WHEN John Smith returned to England he left the colony without a leader. At once the Indians, who had been held in check by fear of Smith, began to rob and plunder the settlement, and at the same time famine and disease aided in the work of destruction.
Dogs, horses, and even rats and mice were in demand for food, and while at its worst the famine compelled the suffering colonists to feed upon the bodies of their own dead.
At the close of that terrible winter - known ever since as the "Starving Time" - barely sixty of the five hundred men whom Smith had left in the colony survived.
Bacon was at this time only twenty-eight years old. Tall and graceful in person, this young man was also brave and generous. He had sympathy with the plain people, over whom he exerted great influence, and when at length the Indians killed an overseer and favorite servant on one of his large plantations, he was willing to join with the people and be their leader against the common foe.
After trying in vain to get a commission from Governor Berkeley, Bacon put himself at the head of five hundred troops, and without a commission marched boldly against the Indians. These he defeated with very little loss.

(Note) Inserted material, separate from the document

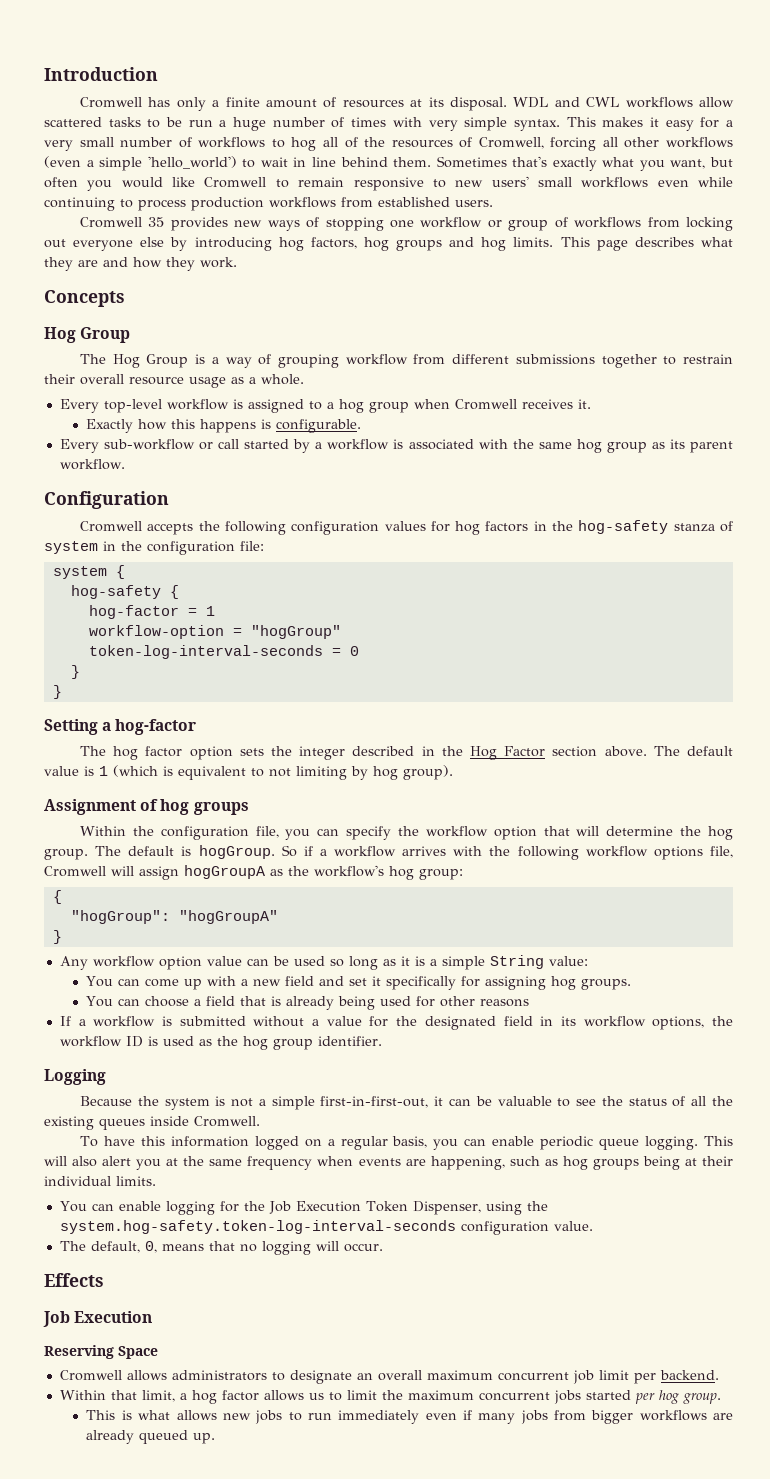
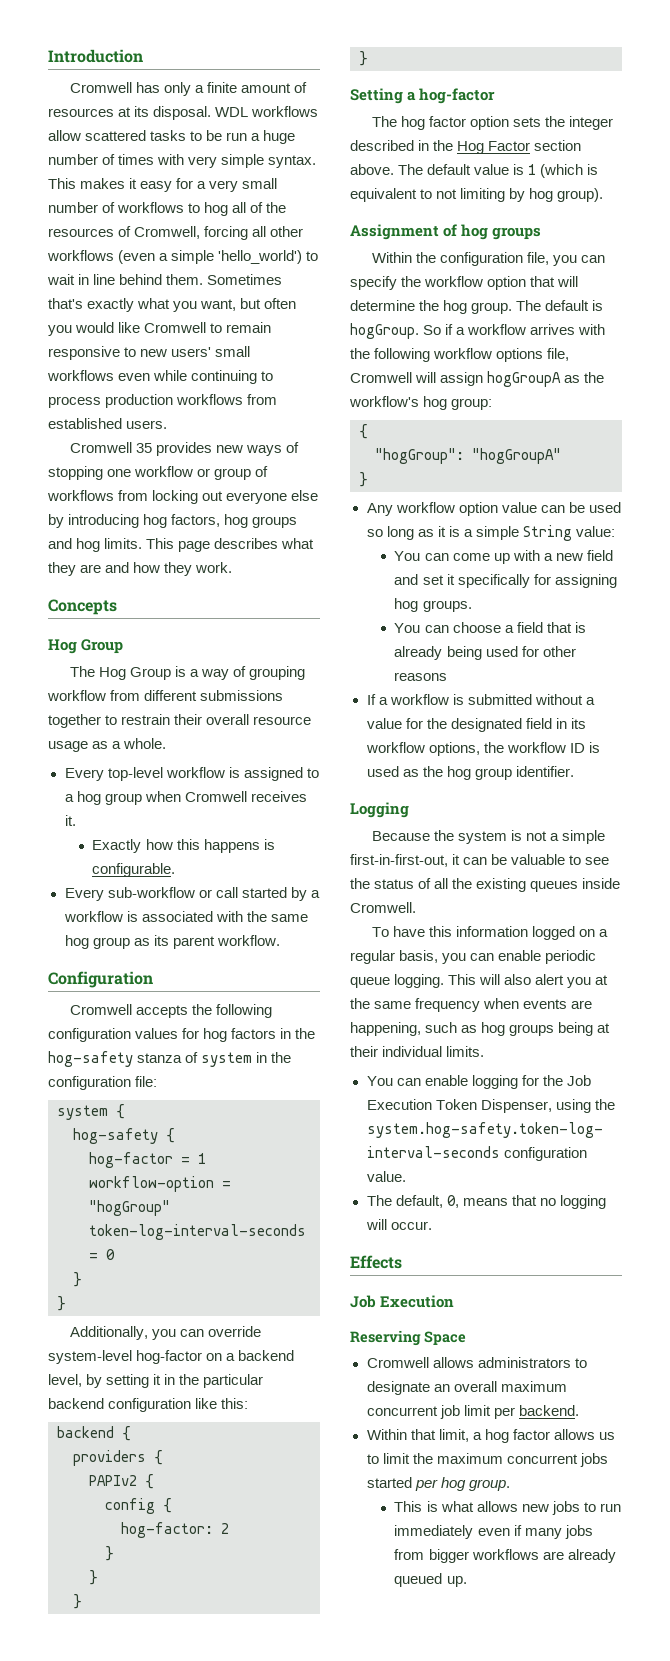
[554,97,620,107] and CWL -> (249, 112) none
(62, 692) none -> [69,1326,261,1340] [48,1350,295,1364] [48,1374,264,1388] [48,1398,249,1412] [57,1426,131,1441] [73,1450,163,1466] [89,1474,154,1489] [105,1498,172,1514] [121,1522,229,1538] [105,1546,114,1561] [89,1570,98,1585] [73,1594,82,1609] [359,51,368,66] // Additionally, you can override system-level hog-factor on a backend level, by setting it in the particular backend configuration like this: // backend { // providers { // PAPIv2 { // config { // hog-factor: 2 // } // } // } // }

In the meantime, with a force of his own soldiers, Berkeley followed after Bacon, whom he called a rebel and traitor. Before he could reach the young leader, however, Berkeley had to return to Jamestown to put down an uprising of the people over his actions (or inactions!)
He did not succeed in restoring quiet until he agreed to an election of a new assembly to which Bacon himself was chosen a delegate.
On Bacon's return from his attack upon the Indians he became the idol of the people. In their devotion to him and fear for his safety, thirty men armed with guns accompanied him on his sloop down the James River as he went to meet with the assembly at Jamestown. But this force was not large enough to prevent Berkeley's followers from capturing Bacon and taking him before the angry governor.
On the advice of a friend, Bacon agreed to apologize to the governor, with the understanding, as seems probable, that this apology would allow his to be the commissioned leader of the men. But the trouble between the two men was by no means settled.
That very night Bacon's friends warned him of a plot against his life. Under cover of darkness he took horse and found safe shelter among his followers. But he speedily returned to Jamestown at the head of five hundred troops, where he forced Berkeley to grant him a commission, and compelled the legislature to pass laws that were favorable to the interests of the people. Then hearing that the Indians were again beginning to burn and murder on the border, he marched against them.
While he was gone Berkeley called out the militia, with the intention of overpowering Bacon upon his return, but on learning the governor's purpose the troops refused to fight and went back to their homes.
Sick with the sense of failure, Governor Berkeley now sought a place of safety across Chesapeake Bay in Accomac County.
Bacon once more occupied Jamestown, but for a third time found it necessary to march against the Indians. While he was gone Berkeley, who had succeeded in raising a troop of one thousand men, came back and took possession of the capital.
Although Bacon's men were tired out with fighting the Indians, they promptly gathered at his call, and attacked Berkeley with such vigor that the poor governor was glad to escape again to his retreat in Accomac County.
When Bacon got control of Jamestown, then a mere village of some sixteen to eighteen houses, he burned it to prevent its falling into Berkeley's hands. The people's leader had been successful, and had risked his life and his fortune for the common rights. But the strain of the past four or five months in the malarial swamps broke down his health, and after a short illness, he died of fever at the home of a friend, in October, 1676. It is not known where he was buried. His friends were obliged to hide his body, because they feared that, according to the custom of the times, Berkeley might seize it and have it hanged.
With Bacon's death the rebellion lost its heart and soul. Berkeley brutally punished Bacon's friends, some twenty of whom he put to death. This displeased the English king, who summoned the governor to return to England, where he soon afterward died a broken-hearted man.
Bacon's Rebellion, as this uprising of Virginians in 1676 has been rightly called, seemed to fail, but it was not without large influence for good. It strengthened the liberty-loving spirit of the people, and prepared them for that greater movement in behalf of their rights that took place one hundred years later.